Cloud Architecture for Cafe Business on AWS

Northeastern University, CS 6620 Cloud Computing · Spring 2024

AWS CloudFormation EC2 RDS S3
AWS architecture for cafe business

Overview

I designed and documented a multi-tier AWS architecture for a fictional café chain scaling past a single on-prem server. Compute sits behind Elastic Load Balancing with Auto Scaling across AZs; RDS holds transactional data with backups; S3 carries static and archive objects; CloudFormation templates reproduce the stack instead of relying on one-off console clicks.

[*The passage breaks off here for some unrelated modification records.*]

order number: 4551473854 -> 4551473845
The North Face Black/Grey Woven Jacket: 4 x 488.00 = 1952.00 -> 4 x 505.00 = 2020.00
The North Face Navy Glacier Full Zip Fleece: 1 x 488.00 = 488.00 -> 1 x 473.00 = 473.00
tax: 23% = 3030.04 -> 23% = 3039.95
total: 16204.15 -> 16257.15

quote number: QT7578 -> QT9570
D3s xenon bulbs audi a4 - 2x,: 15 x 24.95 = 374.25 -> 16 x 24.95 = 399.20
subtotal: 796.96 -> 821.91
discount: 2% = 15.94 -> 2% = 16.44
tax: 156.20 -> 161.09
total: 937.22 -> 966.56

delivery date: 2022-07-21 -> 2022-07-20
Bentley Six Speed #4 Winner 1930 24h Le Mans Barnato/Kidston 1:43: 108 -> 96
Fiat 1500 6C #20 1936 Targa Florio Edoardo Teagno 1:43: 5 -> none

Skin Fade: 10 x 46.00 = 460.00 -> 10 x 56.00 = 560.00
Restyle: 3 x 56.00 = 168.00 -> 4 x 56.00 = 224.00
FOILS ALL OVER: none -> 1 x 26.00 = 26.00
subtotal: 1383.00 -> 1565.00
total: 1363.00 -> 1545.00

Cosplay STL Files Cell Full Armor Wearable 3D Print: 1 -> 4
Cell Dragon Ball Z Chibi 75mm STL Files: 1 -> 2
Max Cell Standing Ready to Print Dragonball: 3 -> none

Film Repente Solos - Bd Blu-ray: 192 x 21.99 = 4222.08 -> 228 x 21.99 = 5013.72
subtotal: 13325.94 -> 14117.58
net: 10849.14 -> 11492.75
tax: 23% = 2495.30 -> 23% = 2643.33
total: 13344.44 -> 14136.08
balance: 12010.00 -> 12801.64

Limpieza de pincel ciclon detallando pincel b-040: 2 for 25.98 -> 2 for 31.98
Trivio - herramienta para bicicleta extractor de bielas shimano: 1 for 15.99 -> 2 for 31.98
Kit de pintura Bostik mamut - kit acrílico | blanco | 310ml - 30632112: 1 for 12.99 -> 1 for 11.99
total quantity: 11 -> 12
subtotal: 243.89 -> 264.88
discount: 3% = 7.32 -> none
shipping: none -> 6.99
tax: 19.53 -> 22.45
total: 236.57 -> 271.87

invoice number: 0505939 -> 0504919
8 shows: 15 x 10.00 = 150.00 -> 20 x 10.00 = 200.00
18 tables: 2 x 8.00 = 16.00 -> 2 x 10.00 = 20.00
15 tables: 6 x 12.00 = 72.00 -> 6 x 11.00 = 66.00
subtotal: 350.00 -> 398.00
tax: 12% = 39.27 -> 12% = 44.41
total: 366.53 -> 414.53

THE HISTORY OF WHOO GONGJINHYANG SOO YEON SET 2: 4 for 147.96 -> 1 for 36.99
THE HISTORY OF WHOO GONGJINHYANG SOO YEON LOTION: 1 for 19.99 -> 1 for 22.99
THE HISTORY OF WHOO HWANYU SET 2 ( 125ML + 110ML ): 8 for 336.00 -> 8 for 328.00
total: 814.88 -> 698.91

The write-up spells out security-group and subnet boundaries so the database never sits on the public internet, and records production-style cost choices (Reserved Instances for steady load, S3 lifecycle rules so storage does not creep indefinitely). The diagram on this page matches the layout defended in that document.

Deliverables

  • A reference architecture for the café workload: web application tier, managed relational data, object storage for static assets and backups, and automation that can recreate the stack.
  • Highly available compute built around Elastic Load Balancing, Multi-AZ placement, and Auto Scaling Groups so traffic spikes or instance loss do not become full outages.
  • Infrastructure as code using AWS CloudFormation templates so environments stay versioned and reproducible.
  • Documentation that ties design choices to cost optimization (for example Reserved Instances for steady workloads and S3 lifecycle rules so storage does not grow without guardrails).

AWS services used

  • Amazon EC2: Virtual machines for the application tier behind the load balancer.
  • Elastic Load Balancing: Distributes requests across healthy instances.
  • Auto Scaling Groups: Adjusts capacity against demand while respecting Multi-AZ layout.
  • Amazon RDS: Managed relational database with replication and automated backup patterns suited to transactional café data.
  • Amazon S3: Durable object storage for static content, artifacts, and backup targets.
  • AWS CloudFormation: Declarative stacks for provisioning and change control.

Security groups and subnet layout keep the database tier off the public internet while exposing only what the application tier needs, following conventional public/private subnet separation on AWS.

Results

  • A clear thread from business needs (uptime, growth, cost) to concrete AWS services and connection patterns.
  • Operational patterns for compute, storage, relational data, scaling, and infrastructure as code that transfer to similar retail or hospitality workloads.
  • Explicit tradeoffs among performance, resilience, and monthly spend instead of an oversized default stack.